*Task directions*. Repeat, exactly as written, all of the entries, but not their pictures.

(Before-and-after page screenshots)

= = = =

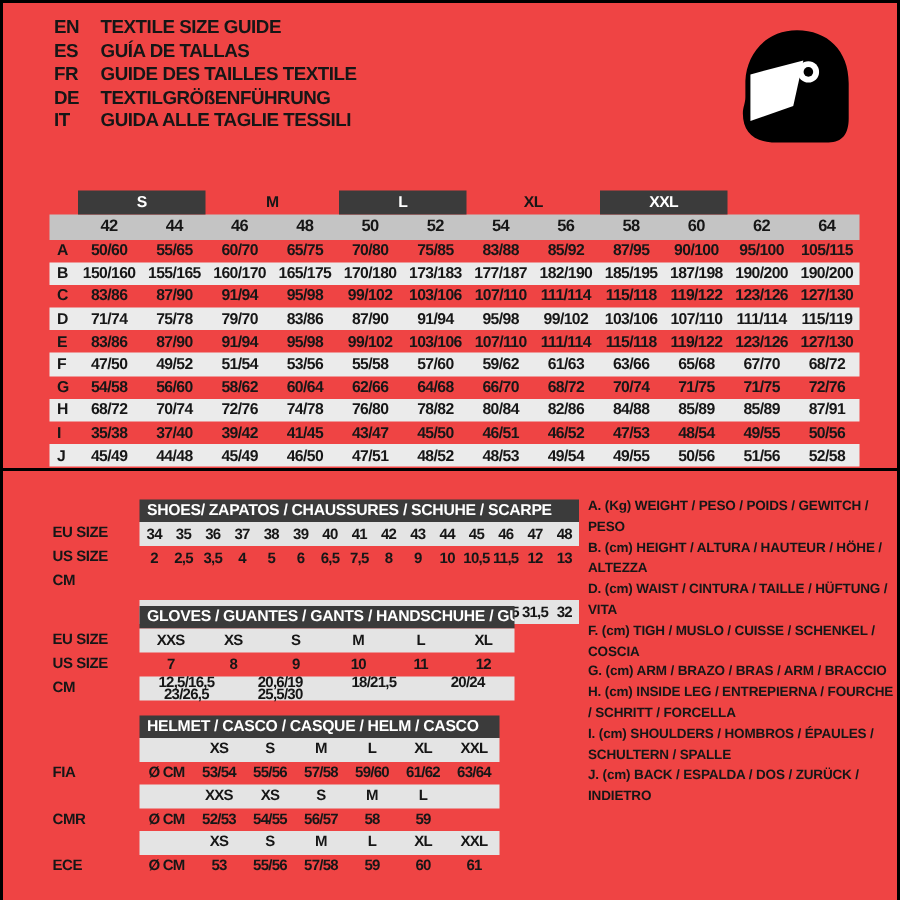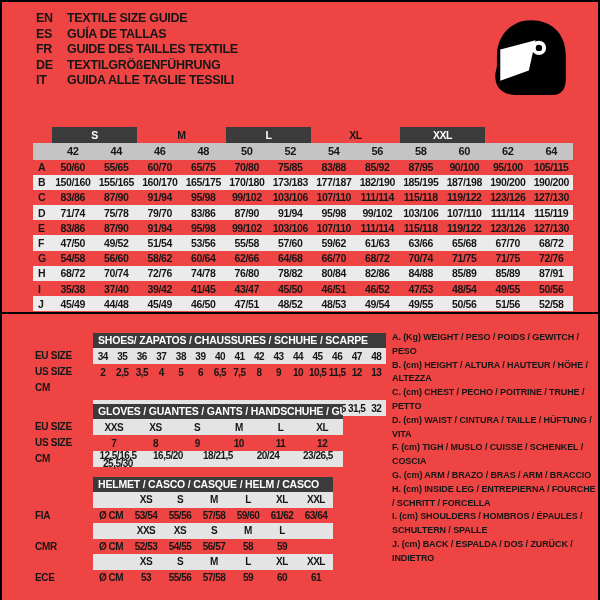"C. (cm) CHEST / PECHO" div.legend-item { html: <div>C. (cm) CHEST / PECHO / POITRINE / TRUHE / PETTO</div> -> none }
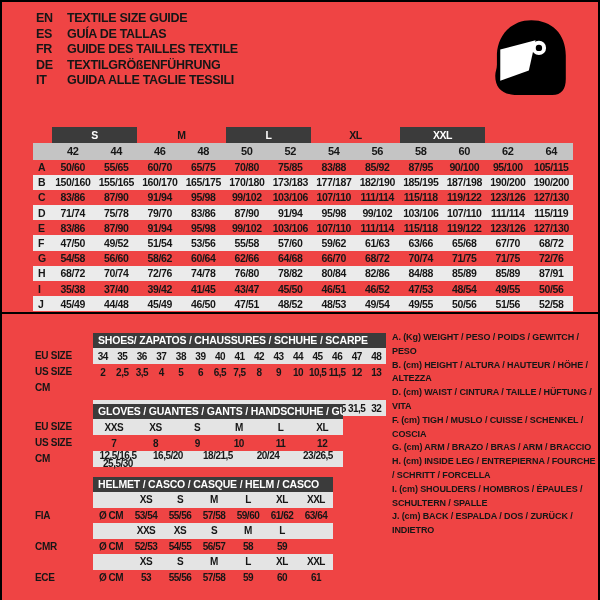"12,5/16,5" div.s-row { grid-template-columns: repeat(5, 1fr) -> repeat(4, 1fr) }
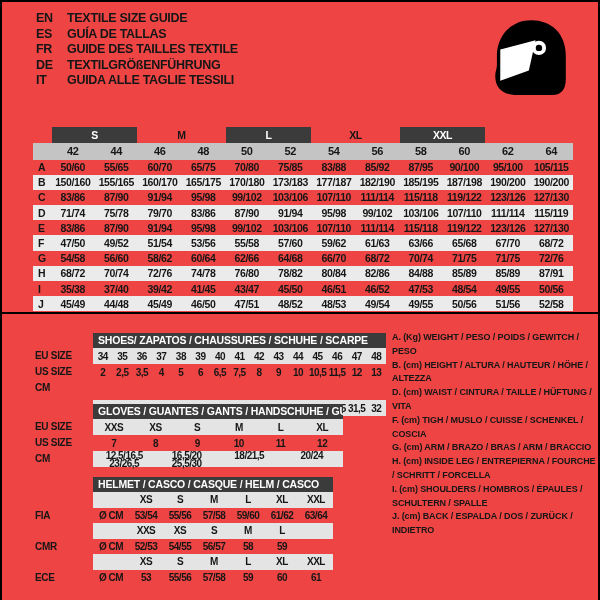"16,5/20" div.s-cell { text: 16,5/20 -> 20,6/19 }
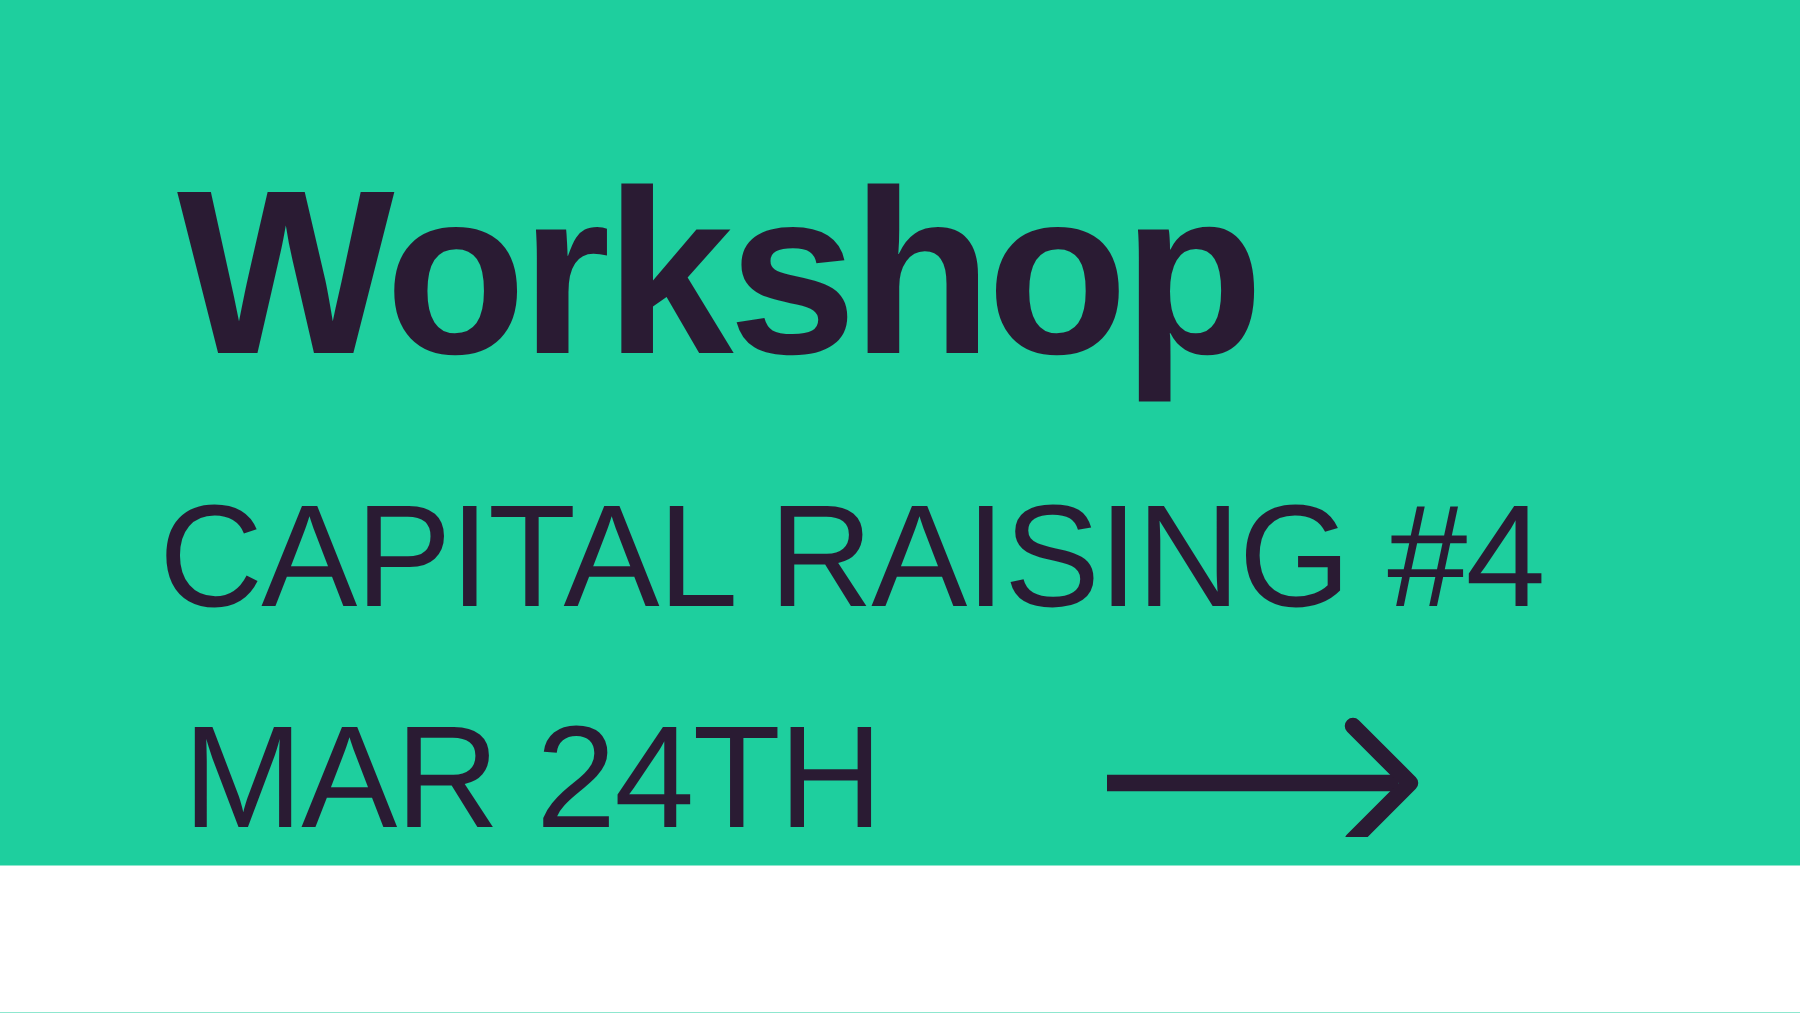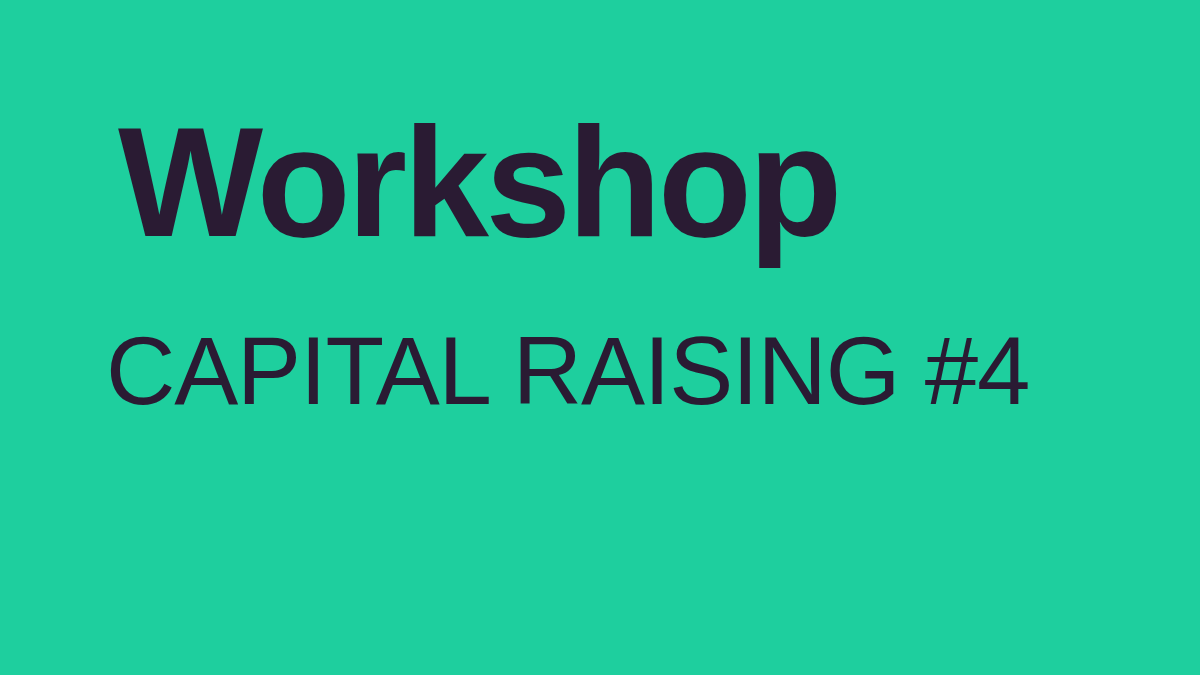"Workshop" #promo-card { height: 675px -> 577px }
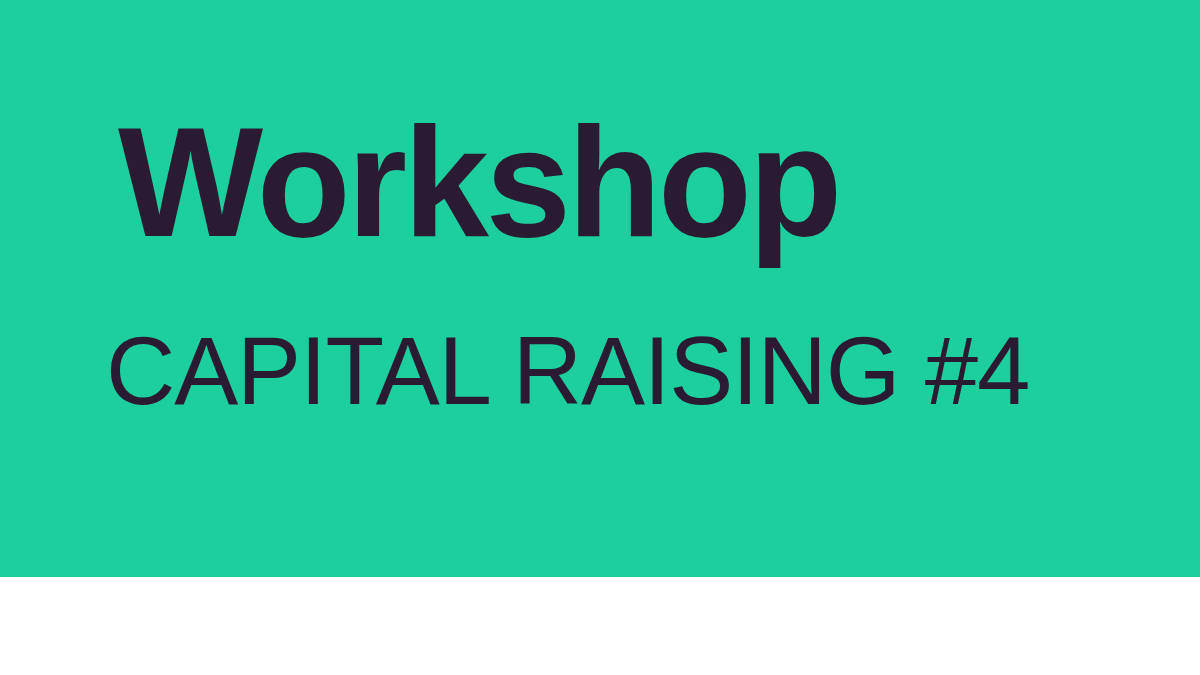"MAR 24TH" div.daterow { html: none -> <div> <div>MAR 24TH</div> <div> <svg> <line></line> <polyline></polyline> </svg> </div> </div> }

= = = =

*Task response*.
"C. (cm) CHEST / PECHO" div.legend-item { html: <div>C. (cm) CHEST / PECHO / POITRINE / TRUHE / PETTO</div> -> none }
"12,5/16,5" div.s-row { grid-template-columns: repeat(5, 1fr) -> repeat(4, 1fr) }
"16,5/20" div.s-cell { text: 16,5/20 -> 20,6/19 }
"Workshop" #promo-card { height: 675px -> 577px }
"MAR 24TH" div.daterow { html: none -> <div> <div>MAR 24TH</div> <div> <svg> <line></line> <polyline></polyline> </svg> </div> </div> }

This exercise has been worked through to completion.